Task prompt |
In the records that follow, locate every line with "办公设备购置" and extract it.

(Change detection outputs)

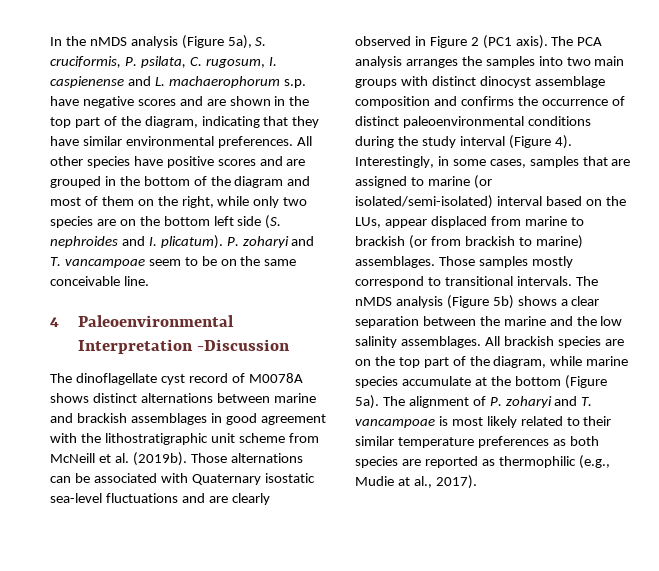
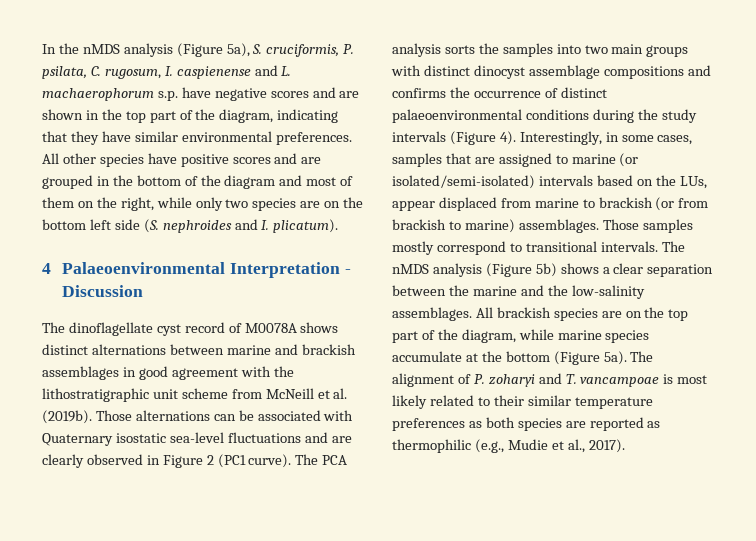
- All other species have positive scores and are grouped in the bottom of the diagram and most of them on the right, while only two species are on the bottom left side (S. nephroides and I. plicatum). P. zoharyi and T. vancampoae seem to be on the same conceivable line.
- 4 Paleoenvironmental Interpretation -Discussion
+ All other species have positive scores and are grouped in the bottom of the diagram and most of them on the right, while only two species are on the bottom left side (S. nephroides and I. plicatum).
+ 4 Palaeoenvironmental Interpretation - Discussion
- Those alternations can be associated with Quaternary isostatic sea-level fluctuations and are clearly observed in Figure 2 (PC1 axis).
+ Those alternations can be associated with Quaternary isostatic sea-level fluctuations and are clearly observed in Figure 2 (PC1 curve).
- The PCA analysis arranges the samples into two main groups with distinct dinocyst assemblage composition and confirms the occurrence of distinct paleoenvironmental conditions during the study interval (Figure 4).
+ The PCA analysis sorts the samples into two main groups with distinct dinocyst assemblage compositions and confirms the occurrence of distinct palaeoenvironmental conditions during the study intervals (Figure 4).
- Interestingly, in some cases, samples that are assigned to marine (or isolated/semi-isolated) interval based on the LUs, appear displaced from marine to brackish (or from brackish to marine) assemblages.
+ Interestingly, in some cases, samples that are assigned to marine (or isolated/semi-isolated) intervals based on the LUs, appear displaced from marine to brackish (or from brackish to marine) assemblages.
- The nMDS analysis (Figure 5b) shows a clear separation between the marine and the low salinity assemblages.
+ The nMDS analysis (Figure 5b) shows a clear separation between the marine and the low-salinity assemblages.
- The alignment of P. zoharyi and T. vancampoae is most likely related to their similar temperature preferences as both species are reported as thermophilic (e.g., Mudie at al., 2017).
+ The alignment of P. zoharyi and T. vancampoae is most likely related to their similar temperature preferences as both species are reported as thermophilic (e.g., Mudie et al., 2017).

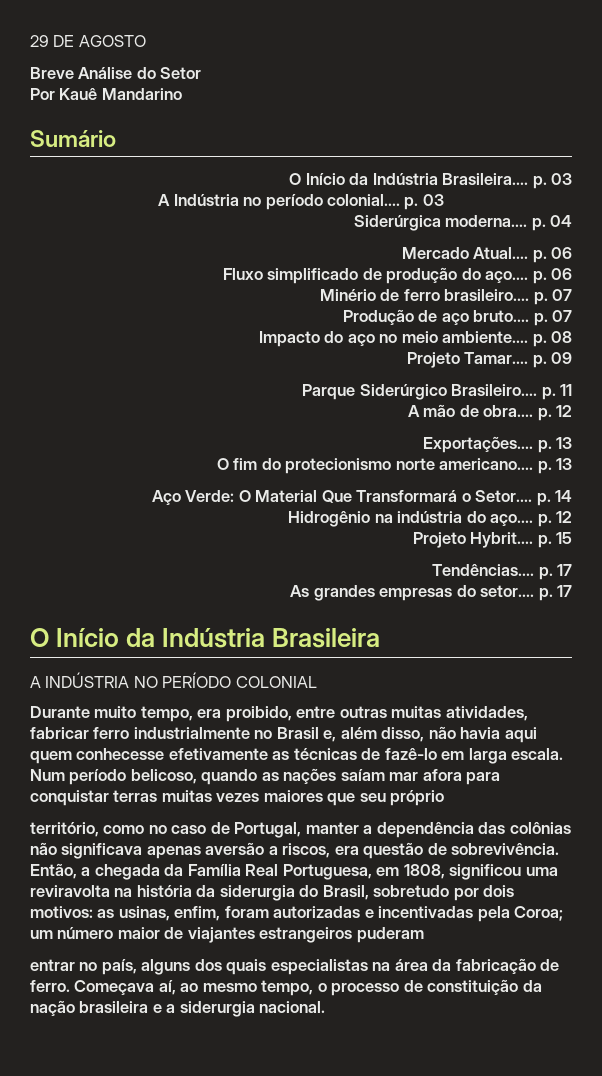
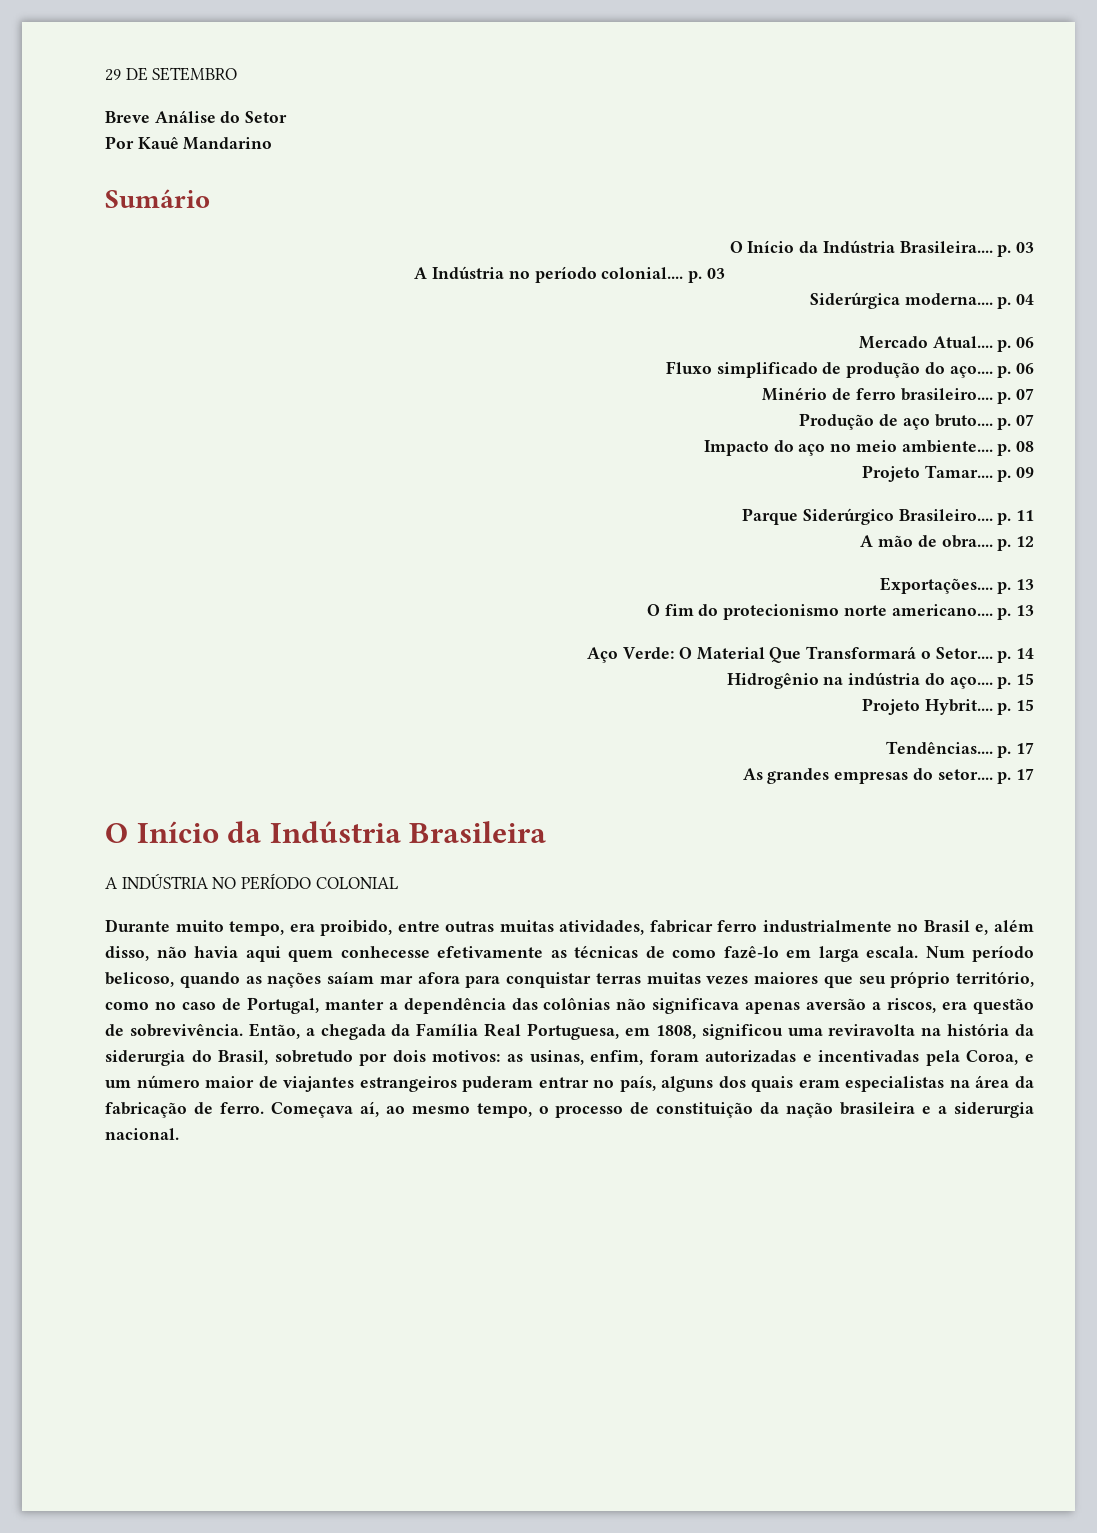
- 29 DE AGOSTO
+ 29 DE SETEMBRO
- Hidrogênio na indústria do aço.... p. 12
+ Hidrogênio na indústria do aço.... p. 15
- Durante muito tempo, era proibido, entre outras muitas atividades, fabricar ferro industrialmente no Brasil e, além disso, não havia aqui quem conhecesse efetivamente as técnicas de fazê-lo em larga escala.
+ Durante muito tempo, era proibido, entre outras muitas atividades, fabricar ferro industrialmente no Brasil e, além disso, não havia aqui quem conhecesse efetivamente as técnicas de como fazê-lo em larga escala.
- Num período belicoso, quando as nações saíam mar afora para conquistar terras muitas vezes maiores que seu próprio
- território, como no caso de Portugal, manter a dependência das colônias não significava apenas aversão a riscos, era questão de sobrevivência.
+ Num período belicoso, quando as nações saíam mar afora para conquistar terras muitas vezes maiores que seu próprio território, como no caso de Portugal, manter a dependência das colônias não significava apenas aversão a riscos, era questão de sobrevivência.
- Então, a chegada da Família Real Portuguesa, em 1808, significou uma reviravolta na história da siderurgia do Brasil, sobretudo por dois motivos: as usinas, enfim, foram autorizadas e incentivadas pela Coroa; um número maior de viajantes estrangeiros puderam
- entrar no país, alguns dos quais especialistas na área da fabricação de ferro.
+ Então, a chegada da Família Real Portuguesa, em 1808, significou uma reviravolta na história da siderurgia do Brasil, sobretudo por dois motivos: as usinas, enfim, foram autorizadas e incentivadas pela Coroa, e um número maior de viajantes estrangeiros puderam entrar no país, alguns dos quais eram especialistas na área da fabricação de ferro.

...

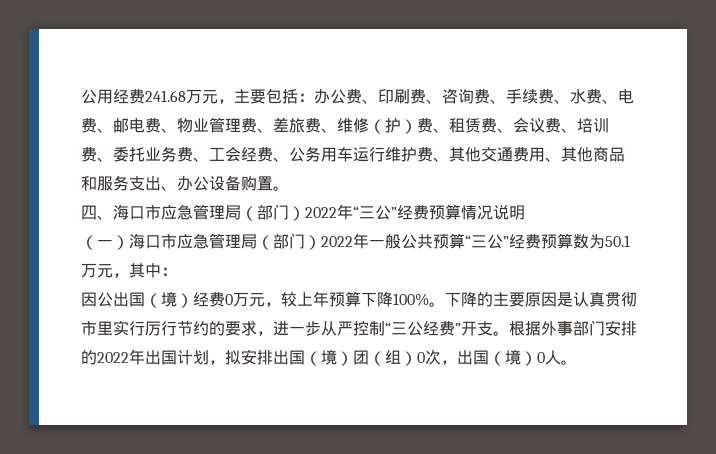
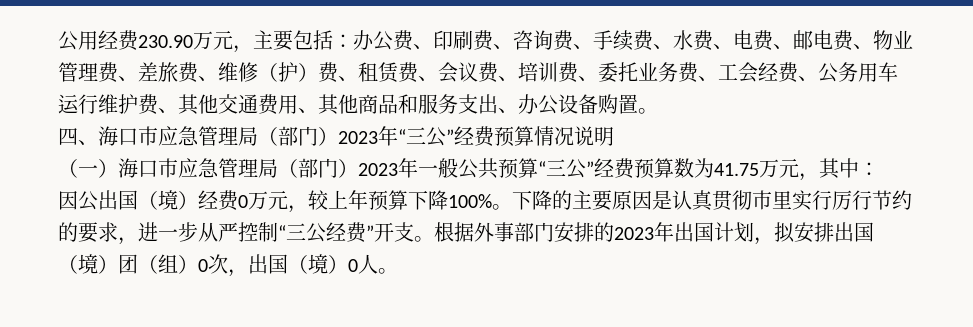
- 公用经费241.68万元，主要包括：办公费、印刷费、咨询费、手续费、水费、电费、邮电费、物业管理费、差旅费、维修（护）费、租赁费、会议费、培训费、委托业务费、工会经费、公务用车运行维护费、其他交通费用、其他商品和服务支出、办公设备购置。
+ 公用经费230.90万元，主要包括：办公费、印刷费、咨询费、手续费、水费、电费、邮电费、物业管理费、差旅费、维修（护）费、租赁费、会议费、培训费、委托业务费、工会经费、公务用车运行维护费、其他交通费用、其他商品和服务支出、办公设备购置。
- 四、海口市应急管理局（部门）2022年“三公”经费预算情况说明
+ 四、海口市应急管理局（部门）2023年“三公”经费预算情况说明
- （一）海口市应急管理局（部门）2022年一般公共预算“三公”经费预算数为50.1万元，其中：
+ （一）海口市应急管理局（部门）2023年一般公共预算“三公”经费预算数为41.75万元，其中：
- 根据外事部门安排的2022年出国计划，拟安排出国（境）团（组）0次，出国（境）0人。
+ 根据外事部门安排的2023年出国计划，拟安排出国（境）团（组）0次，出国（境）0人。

Solution |
- 公用经费241.68万元，主要包括：办公费、印刷费、咨询费、手续费、水费、电费、邮电费、物业管理费、差旅费、维修（护）费、租赁费、会议费、培训费、委托业务费、工会经费、公务用车运行维护费、其他交通费用、其他商品和服务支出、办公设备购置。
+ 公用经费230.90万元，主要包括：办公费、印刷费、咨询费、手续费、水费、电费、邮电费、物业管理费、差旅费、维修（护）费、租赁费、会议费、培训费、委托业务费、工会经费、公务用车运行维护费、其他交通费用、其他商品和服务支出、办公设备购置。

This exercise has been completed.